Aim of the task
From the data below, retype exactly the lines starting with the one that contains "The Belle Blowdry - Medium" and ending with the one that contains "The Haircare Handbag: 50", both included.
--- Material for this exercise Enclosed Below ---
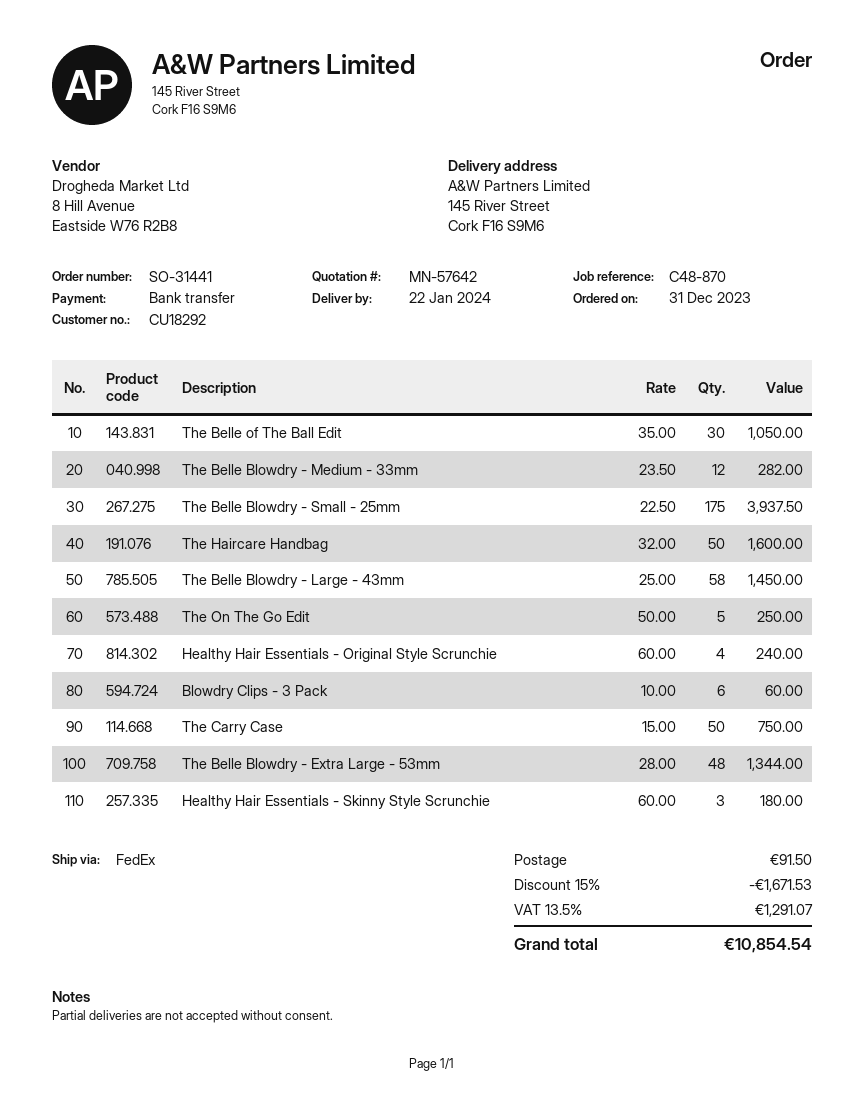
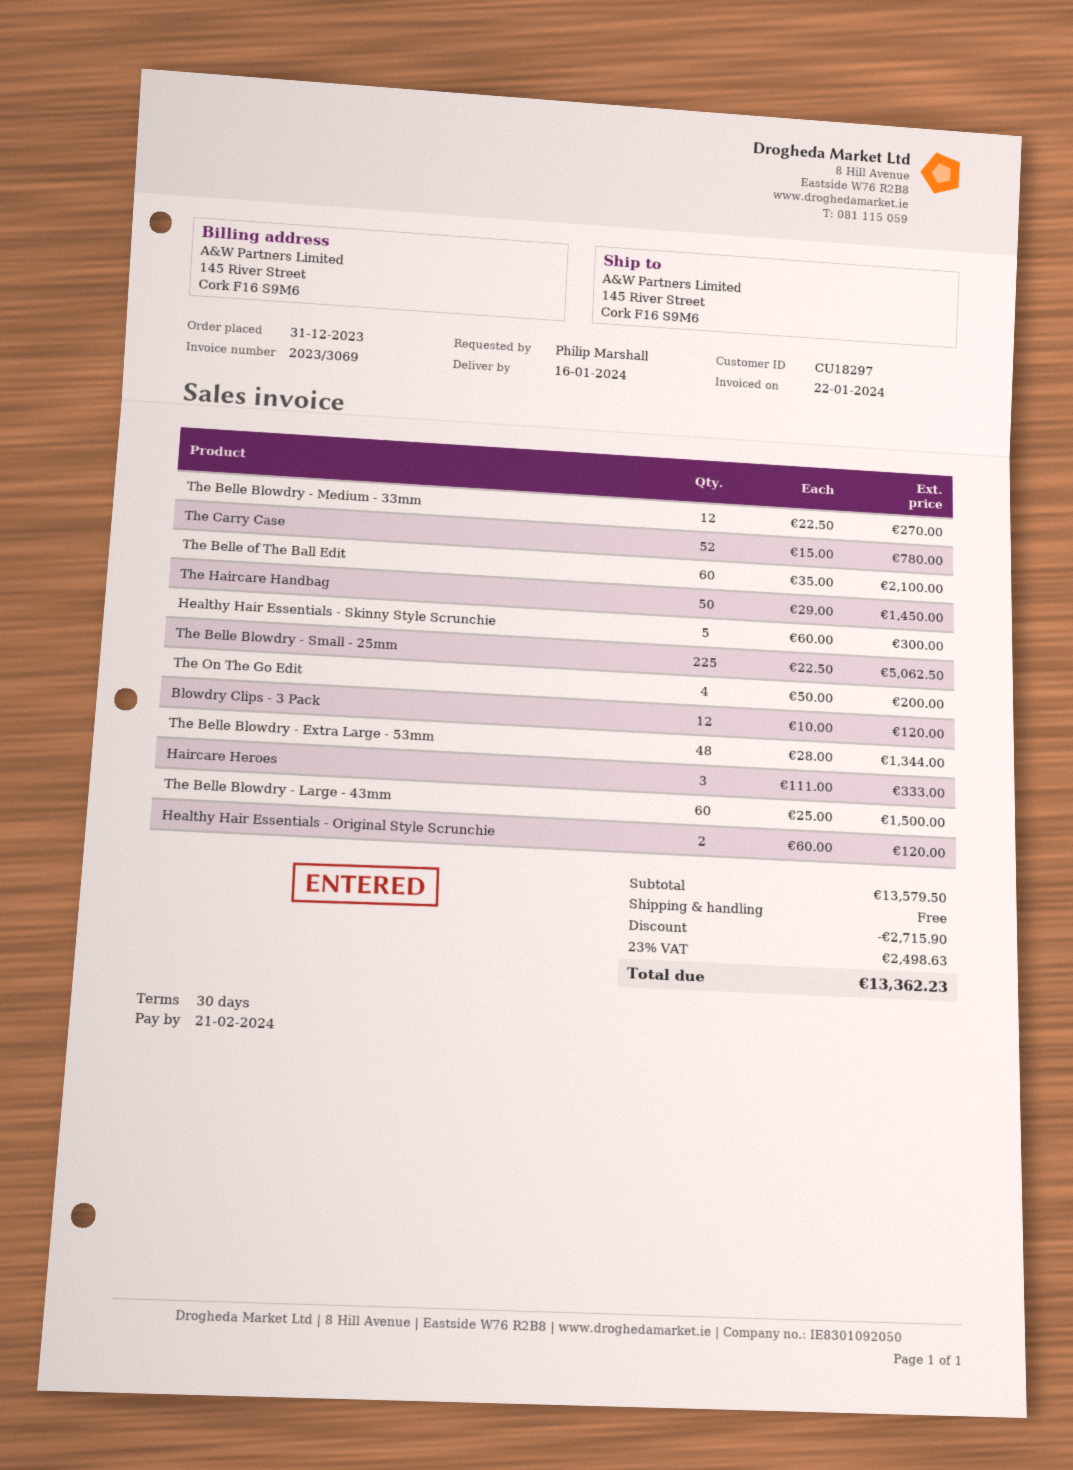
delivery date: 2024-01-22 -> 2024-01-16
customer number: CU18292 -> CU18297
The Belle of The Ball Edit: 30 x 35.00 = 1050.00 -> 60 x 35.00 = 2100.00
The Belle Blowdry - Medium - 33mm: 12 x 23.50 = 282.00 -> 12 x 22.50 = 270.00
The Belle Blowdry - Small - 25mm: 175 x 22.50 = 3937.50 -> 225 x 22.50 = 5062.50
The Haircare Handbag: 50 x 32.00 = 1600.00 -> 50 x 29.00 = 1450.00
The Belle Blowdry - Large - 43mm: 58 x 25.00 = 1450.00 -> 60 x 25.00 = 1500.00
The On The Go Edit: 5 x 50.00 = 250.00 -> 4 x 50.00 = 200.00
Healthy Hair Essentials - Original Style Scrunchie: 4 x 60.00 = 240.00 -> 2 x 60.00 = 120.00
Blowdry Clips - 3 Pack: 6 x 10.00 = 60.00 -> 12 x 10.00 = 120.00
The Carry Case: 50 x 15.00 = 750.00 -> 52 x 15.00 = 780.00
Healthy Hair Essentials - Skinny Style Scrunchie: 3 x 60.00 = 180.00 -> 5 x 60.00 = 300.00
Haircare Heroes: none -> 3 x 111.00 = 333.00
discount: 1671.53 -> 2715.90
shipping: 91.50 -> 0.00
tax: 13.5% = 1291.07 -> 23% = 2498.63
total: 10854.54 -> 13362.23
--- End of Enclosed Material for this exercise ---
Result of the exercise
The Belle Blowdry - Medium - 33mm: 12 x 23.50 = 282.00 -> 12 x 22.50 = 270.00
The Belle Blowdry - Small - 25mm: 175 x 22.50 = 3937.50 -> 225 x 22.50 = 5062.50
The Haircare Handbag: 50 x 32.00 = 1600.00 -> 50 x 29.00 = 1450.00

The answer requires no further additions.